Add Subheading Numbers	If checked, automatically adds numbers based on heading levels.

Note: If there are paragraphs where subheadings and body text are mixed, strict line breaks must be maintained in the MD file (see "Line Breaks and Paragraphs" above).

Automatic Template Style Processing

The converter automatically detects and processes template styles during Markdown → DOCX conversion:

Style Classification

Paragraph Style: Applied to the entire paragraph.

Style	Detection Behavior	Injection when Missing	Source
Heading (1~9)	Detects paragraph style	Template heading styles	Word Built-in
Code Block	Detects paragraph style	Consolas font + Gray background	Defined by Software
Quote (1~9)	Detects paragraph style	Gray background + Left border	Defined by Software
Formula Block	Detects paragraph style	Formula specific style	Defined by Software
Separator (1~3)	Detects paragraph style	Bottom border paragraph style	Defined by Software

Character Style: Applied to selected text.

Style	Detection Behavior	Injection when Missing	Source
Inline Code	Detects character style	Consolas font + Gray shading	Defined by Software
Inline Formula	Detects character style	Formula specific style	Defined by Software

Table Style: Applied to the entire table.

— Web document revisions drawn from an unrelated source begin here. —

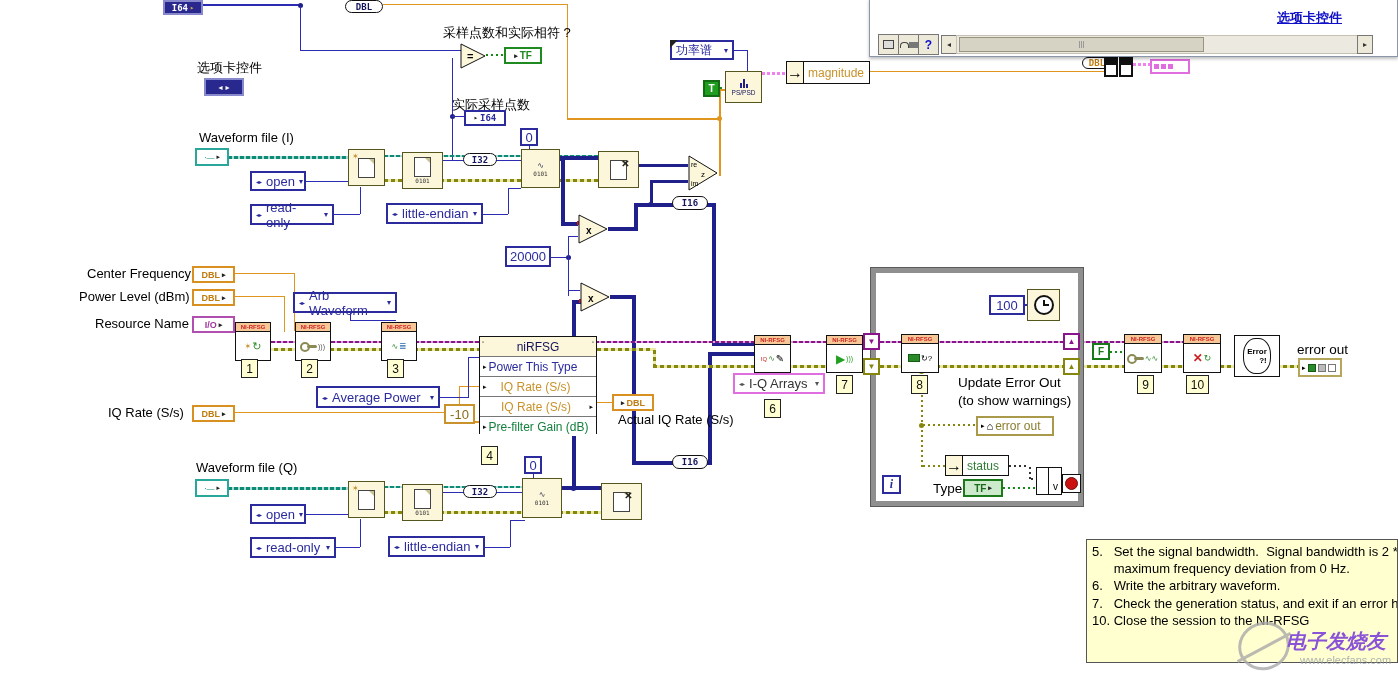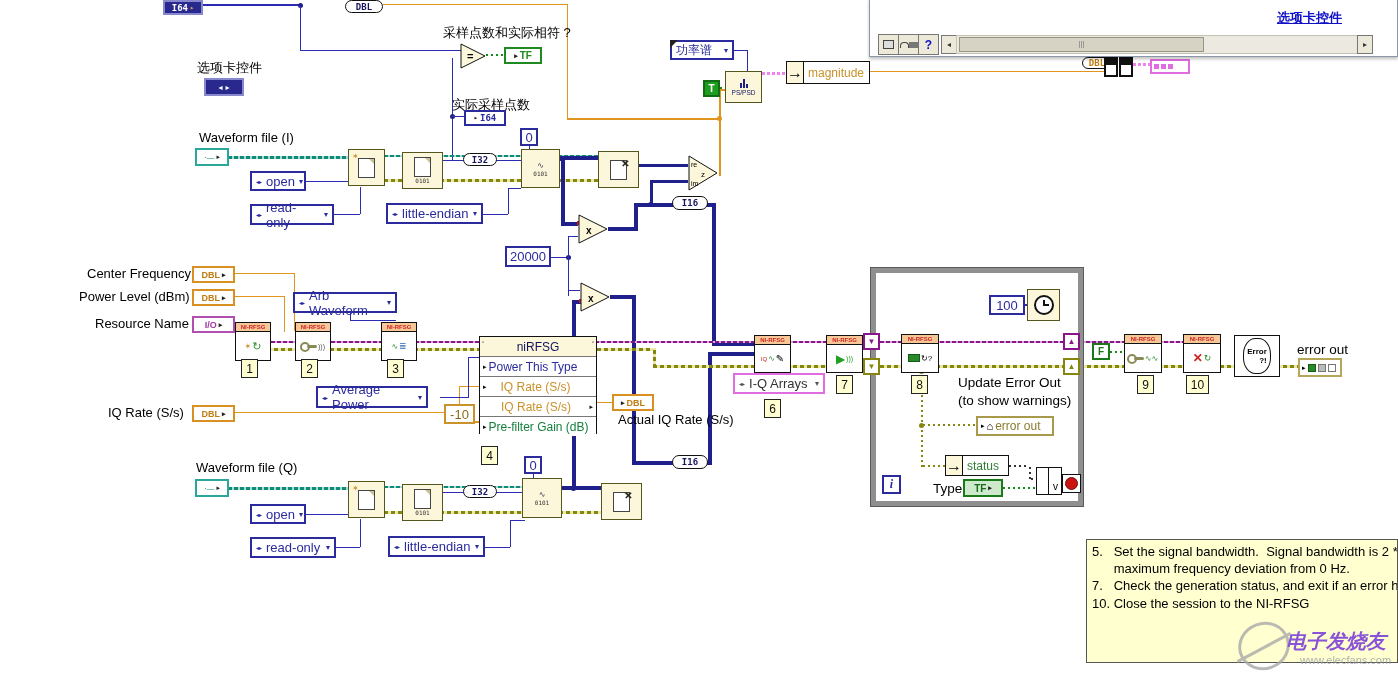--- a/index.html
+++ b/index.html
@@ -387,21 +387,21 @@
 <div class="w dblc" style="left:192px;top:405px;width:43px;height:17px">
     <span>DBL</span>
     <span class="ar">▸</span>
   </div>
 
 <div class="w enum" style="left:293px;top:292px;width:104px;height:21px">
     <span class="ud">◂▸</span>
     <span>Arb Waveform</span>
     <span class="dd">▾</span>
   </div>
-<div class="w enum" style="left:316px;top:386px;width:112px;height:22px">
+<div class="w enum" style="left:316px;top:386px;width:124px;height:22px">
     <span class="ud">◂▸</span>
     <span>Average Power</span>
     <span class="dd">▾</span>
   </div>
 <div class="w" style="left:444px;top:404px;width:31px;height:20px;border:2px solid #c9922a;background:#fff;color:#8a6a1a;font:13px 'Liberation Sans',sans-serif;display:flex;align-items:center;justify-content:center">
     <span>-10</span>
   </div>
 
 <div class="w rfsg" style="left:235px;top:322px;width:36px;height:39px">
     <div class="rfsghdr">NI-RFSG</div>
@@ -590,20 +590,21 @@
         <i style="width:1px;height:7px;background:#999"></i>
         <i style="width:1px;height:7px;background:#999"></i>
       </div>
   </div>
   <div class="helpbtn" style="position:absolute;right:24px;top:36px;width:14px;height:17px;font-size:8px;color:#333">▸</div>
 </div>
 
 <div class="w" style="left:1086px;top:539px;width:312px;height:124px;background:#ffffd0;border:1px solid #555;padding:3px 0 0 5px;overflow:hidden">
   <div class="cmtline">5.   Set the signal bandwidth.  Signal bandwidth is 2 *</div>
   <div class="cmtline">      maximum frequency deviation from 0 Hz.</div>
+  <div class="cmtline">6.   Write the arbitrary waveform.</div>
   <div class="cmtline">7.   Check the generation status, and exit if an error h</div>
   <div class="cmtline">10. Close the session to the NI-RFSG</div>
 </div>
 
 <div class="w" style="left:1238px;top:620px;width:160px;height:60px;opacity:.8">
   <i style="position:absolute;left:0;top:2px;width:46px;height:42px;border:3px solid #aaa;border-radius:50%;transform:rotate(-20deg)"></i>
   <i style="position:absolute;left:-4px;top:26px;width:60px;height:3px;background:#aaa;transform:rotate(-28deg)"></i>
   <span style="position:absolute;left:48px;top:8px;font:bold italic 20px 'Liberation Sans',sans-serif;color:#6d28d9">电子发烧友</span>
   <span style="position:absolute;left:62px;top:34px;font:11px 'Liberation Sans',sans-serif;color:#9aa0a6">www.elecfans.com</span>
 </div>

Style	Detection Behavior	Injection when Missing	Source
Three-Line Table	User config priority	Three-line table style definition	Defined by Software
Grid Table	User config priority	Grid table style definition	Defined by Software

Numbering Definition: Used for list formats.

Type	Detection Behavior	Handling when Missing
List Numbering	Scans existing ordered/unordered list definitions in template	Uses decimal/bullet preset

Style Name Internationalization

Word Built-in Styles (heading 1~9):
- Style names use Word standard English names (e.g., heading 1).
- Word automatically displays localized names based on system language (e.g., "标题 1" on Chinese systems).
Software Defined Styles (Code Block, Quote, Formula, Separator, Table, etc.):
- Injects corresponding language style names based on the software's interface language setting.
- Chinese Interface: Injects "代码块", "引用 1", "三线表", etc.
- English Interface: Injects "Code Block", "Quote 1", "Three Line Table", etc.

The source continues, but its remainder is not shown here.